* [ASSIGNMENT]
Leave out the pictures, and copy exactly the lines from the line with "html: <div>6、可以根据客户的要求、产品的特点设计出各种</div> ->" through the last line of the data below.

* [TASK INPUT]
============================================================
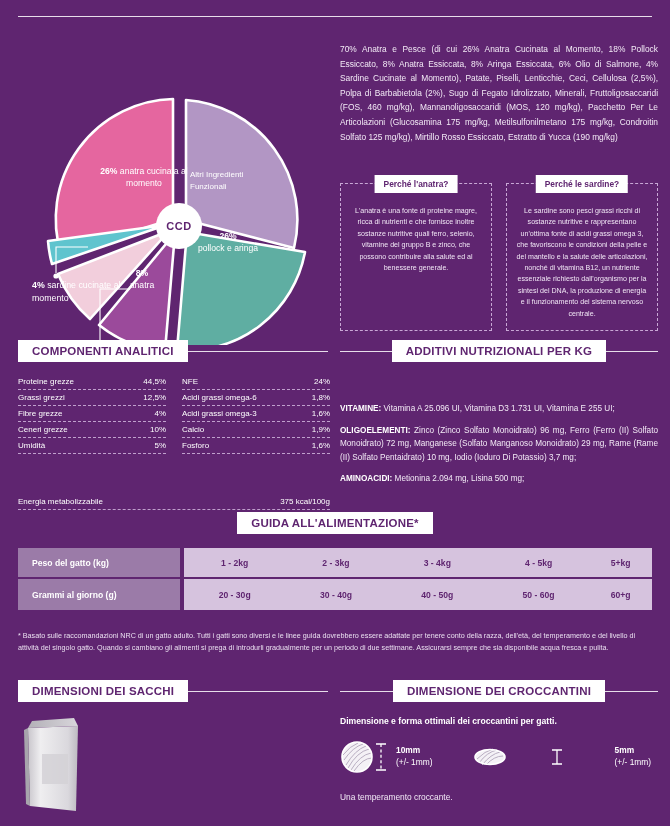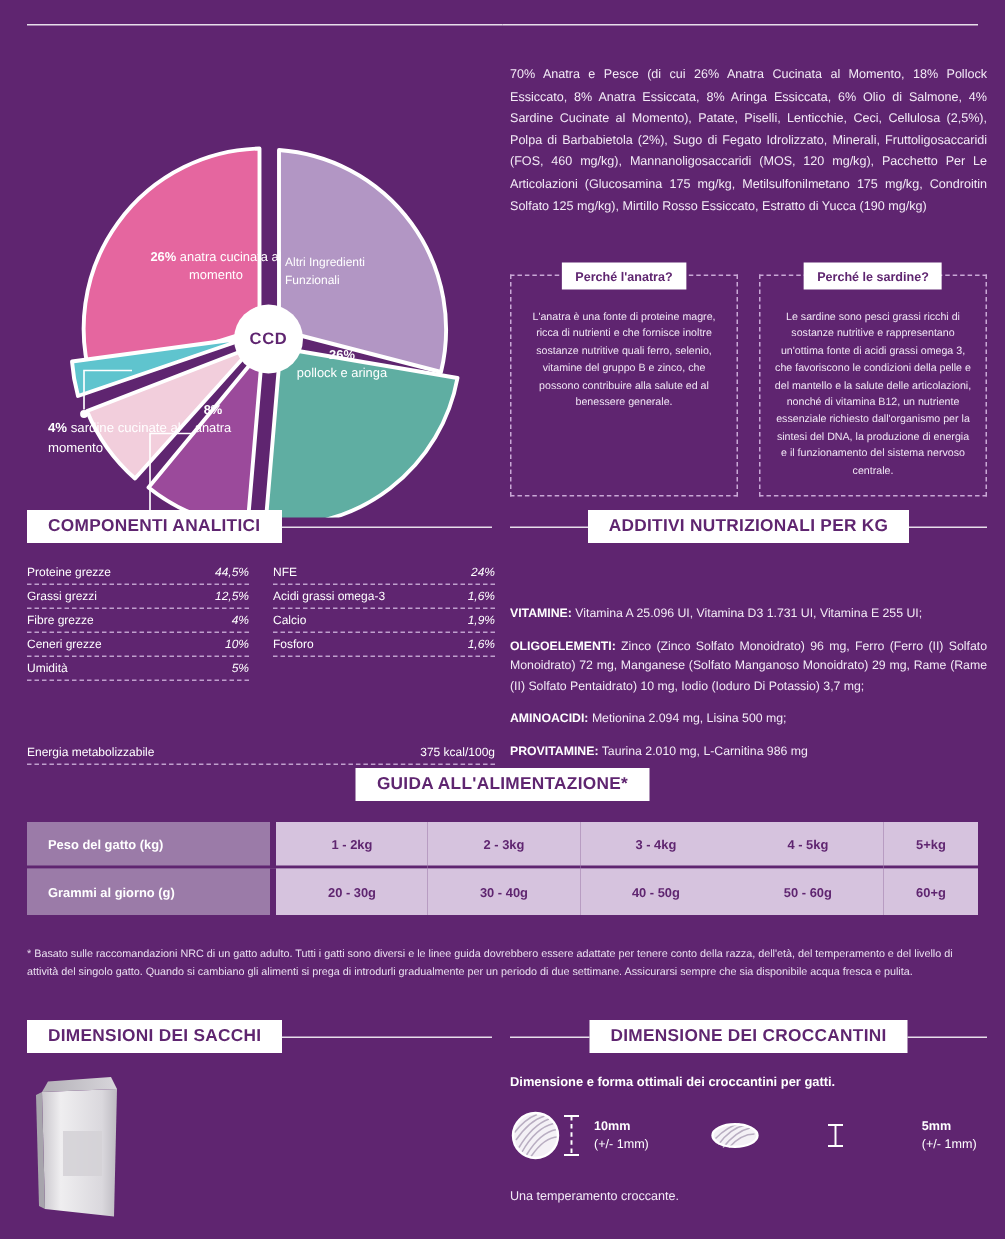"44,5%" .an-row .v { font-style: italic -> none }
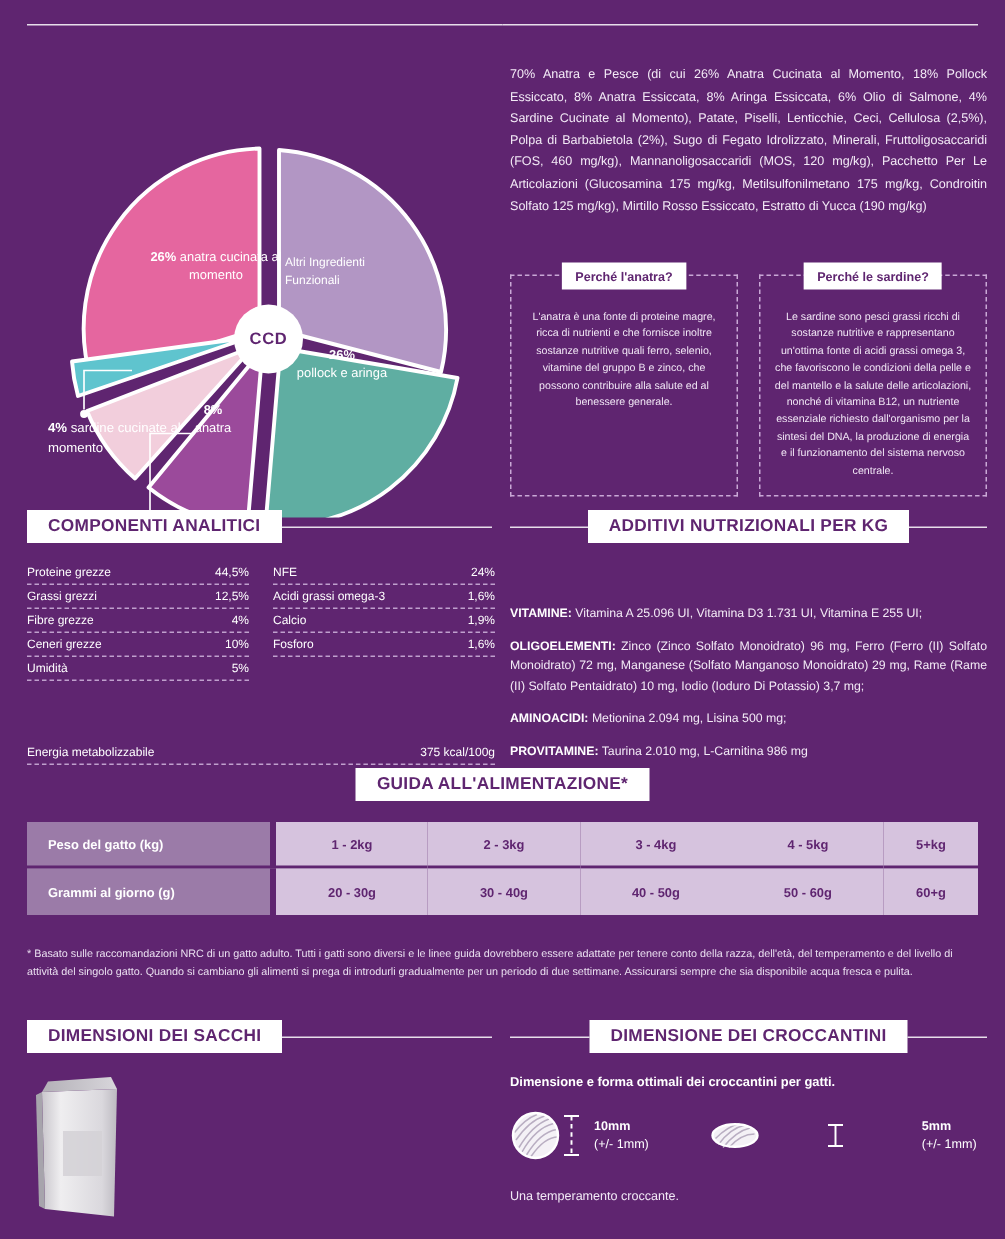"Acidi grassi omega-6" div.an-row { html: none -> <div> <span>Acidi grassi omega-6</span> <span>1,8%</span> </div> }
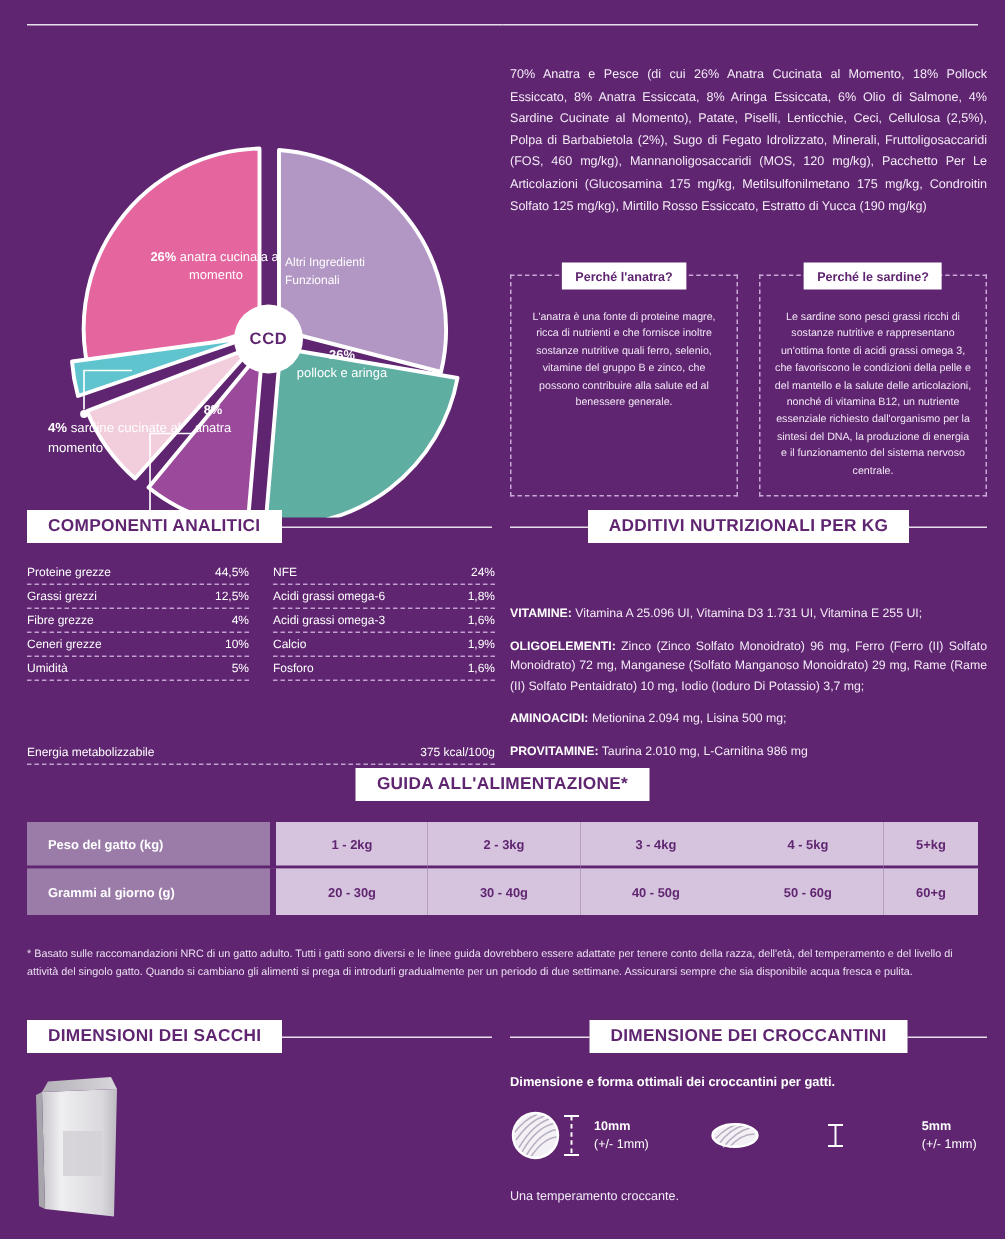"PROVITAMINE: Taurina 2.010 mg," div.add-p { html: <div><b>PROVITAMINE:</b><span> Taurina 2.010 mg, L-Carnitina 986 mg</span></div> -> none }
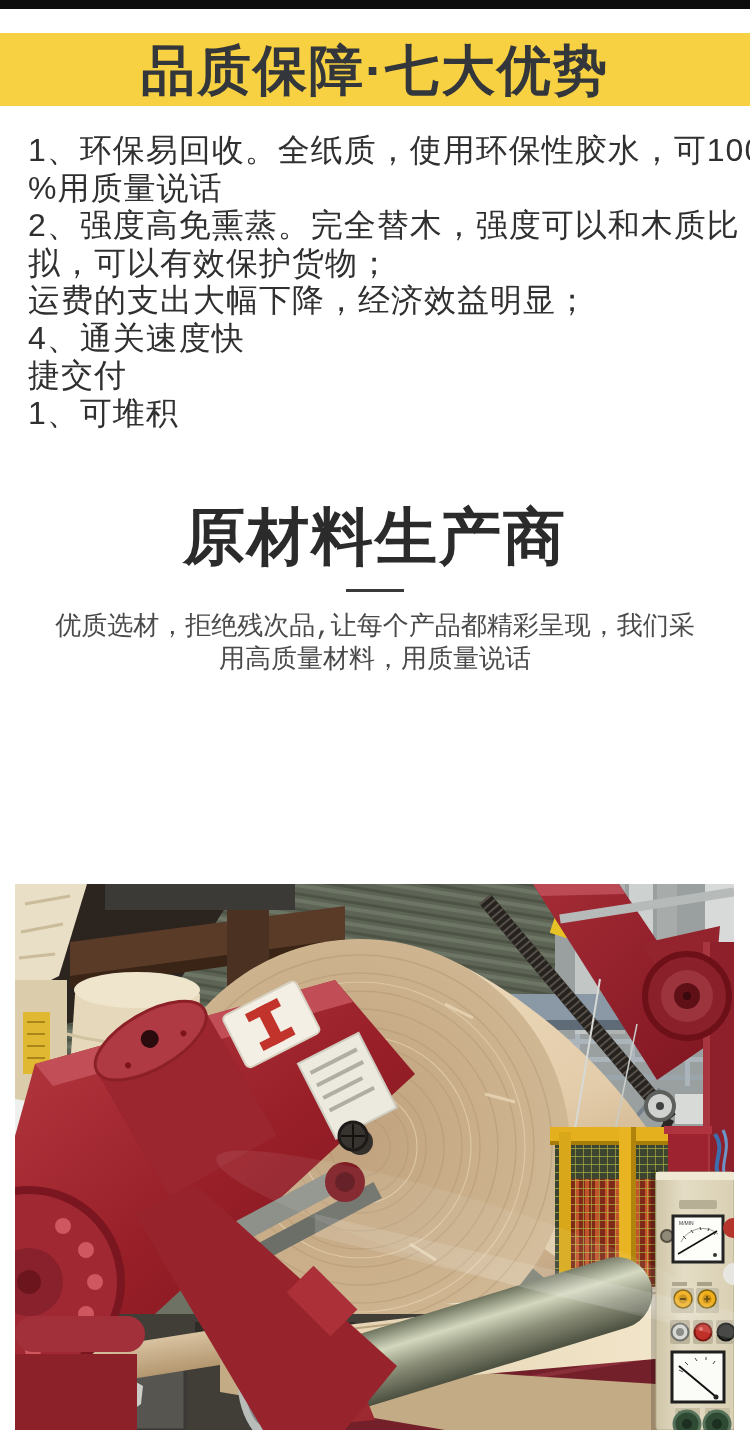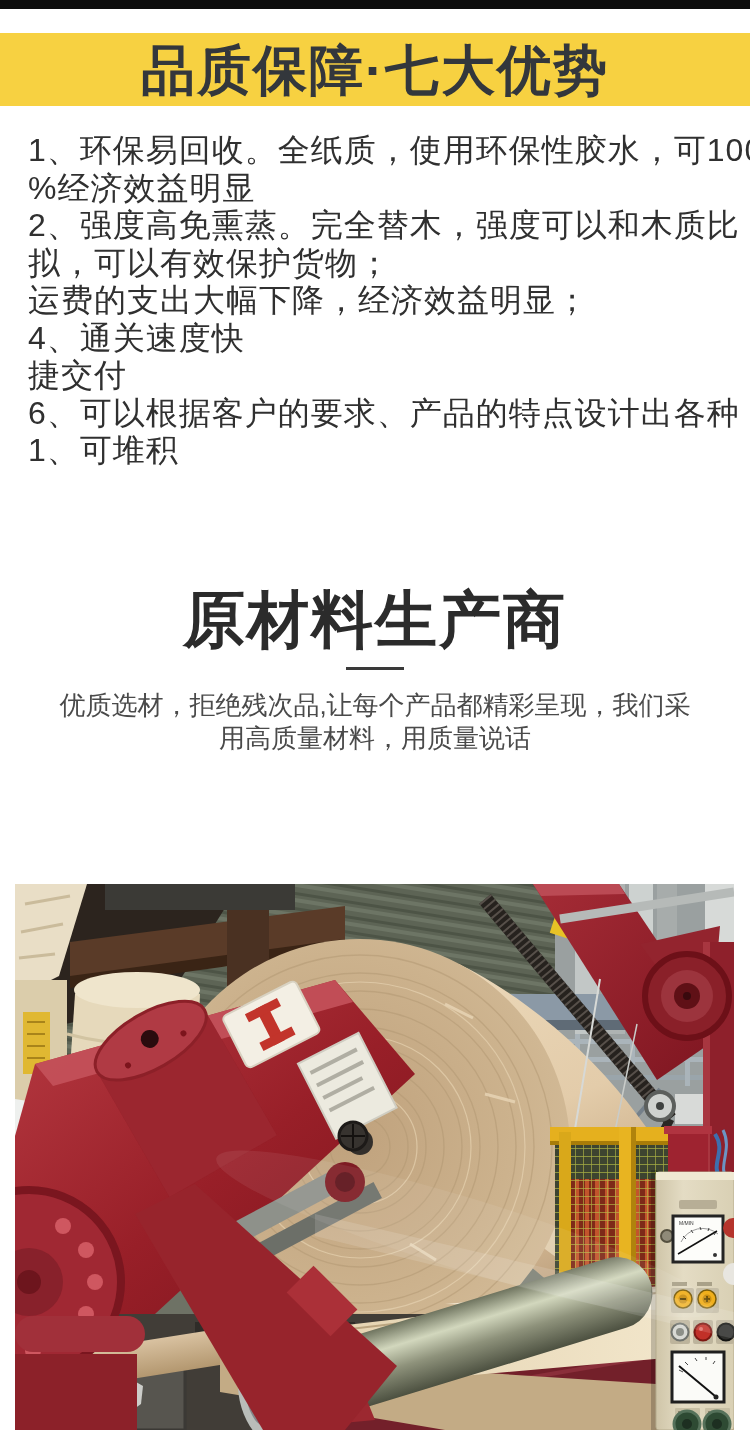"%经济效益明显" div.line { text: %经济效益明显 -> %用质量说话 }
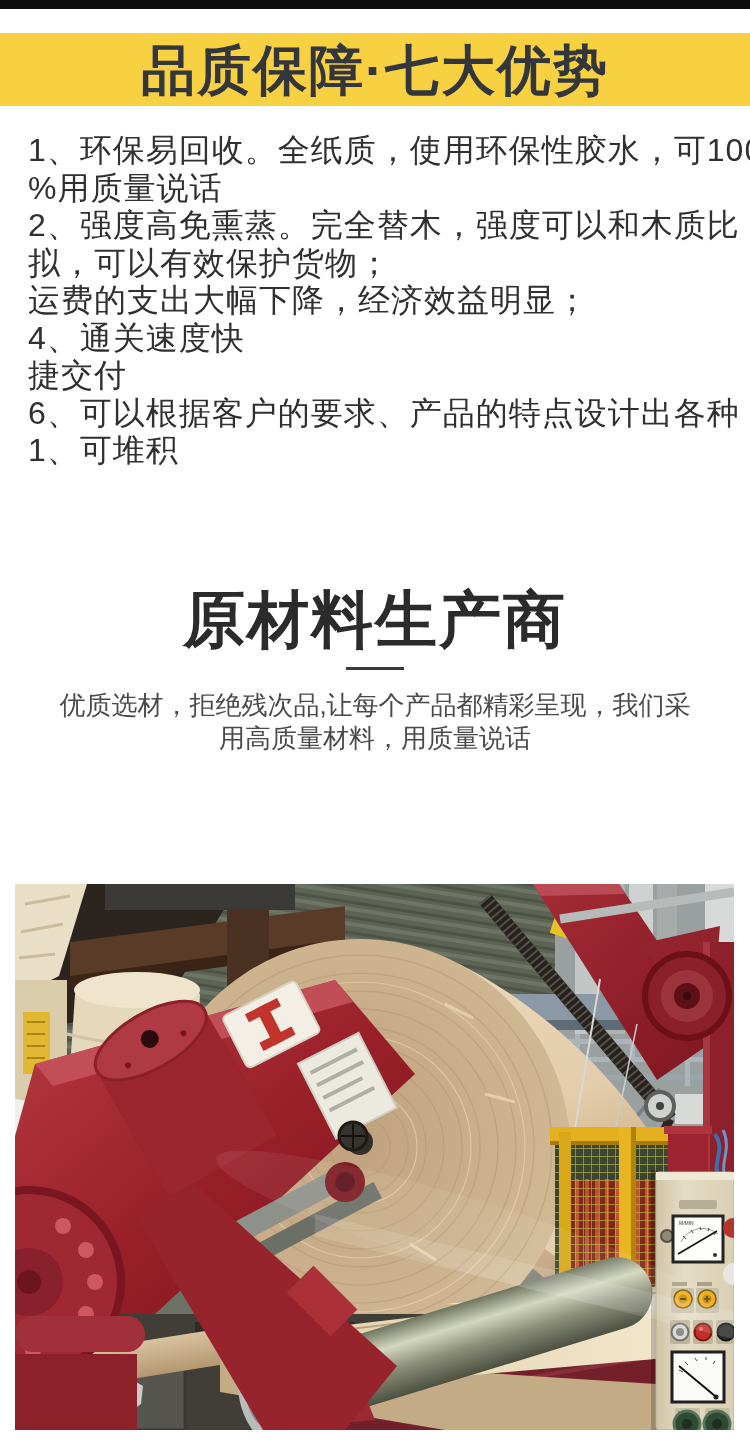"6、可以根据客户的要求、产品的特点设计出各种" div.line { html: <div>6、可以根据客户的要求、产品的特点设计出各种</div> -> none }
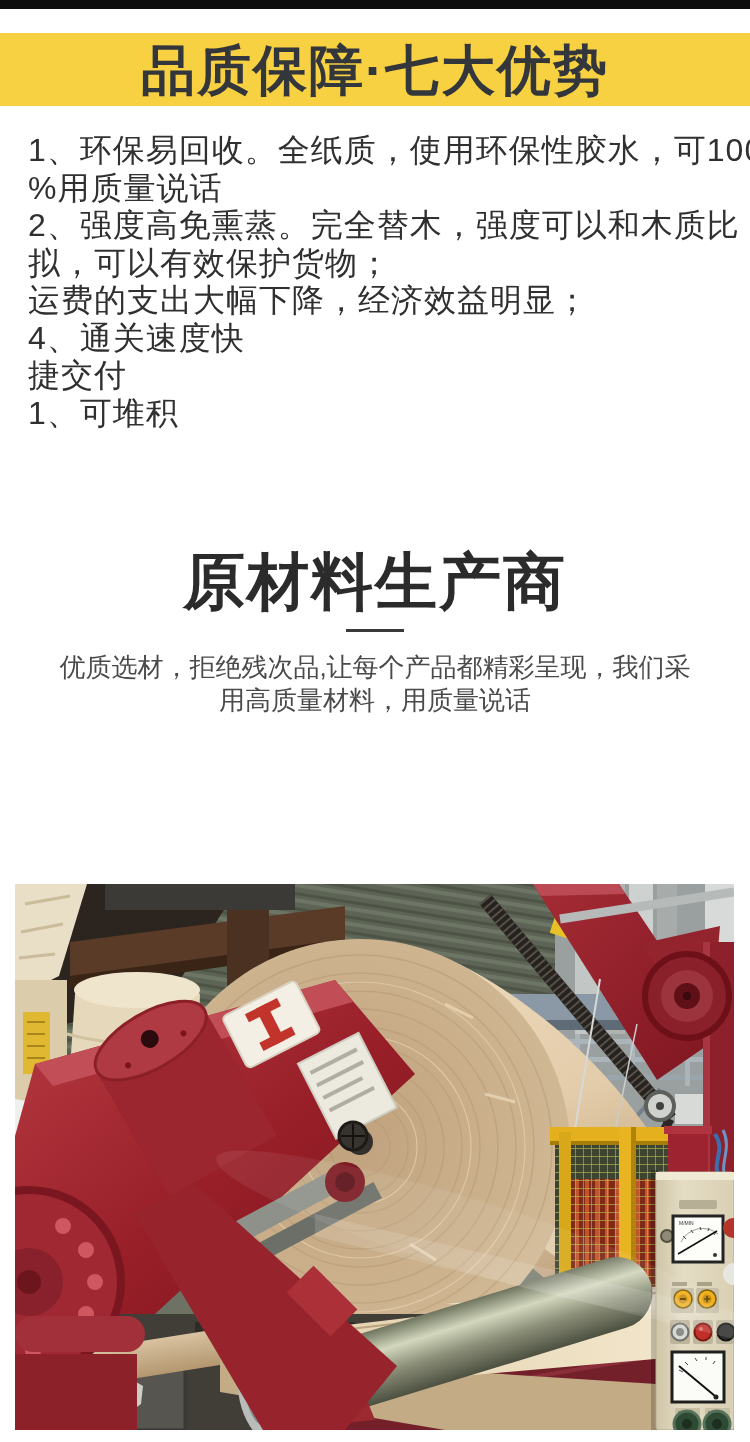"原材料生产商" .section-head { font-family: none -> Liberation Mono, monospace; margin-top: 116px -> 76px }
============================================================
* [OUTPUT OF THE TASK]
"6、可以根据客户的要求、产品的特点设计出各种" div.line { html: <div>6、可以根据客户的要求、产品的特点设计出各种</div> -> none }
"原材料生产商" .section-head { font-family: none -> Liberation Mono, monospace; margin-top: 116px -> 76px }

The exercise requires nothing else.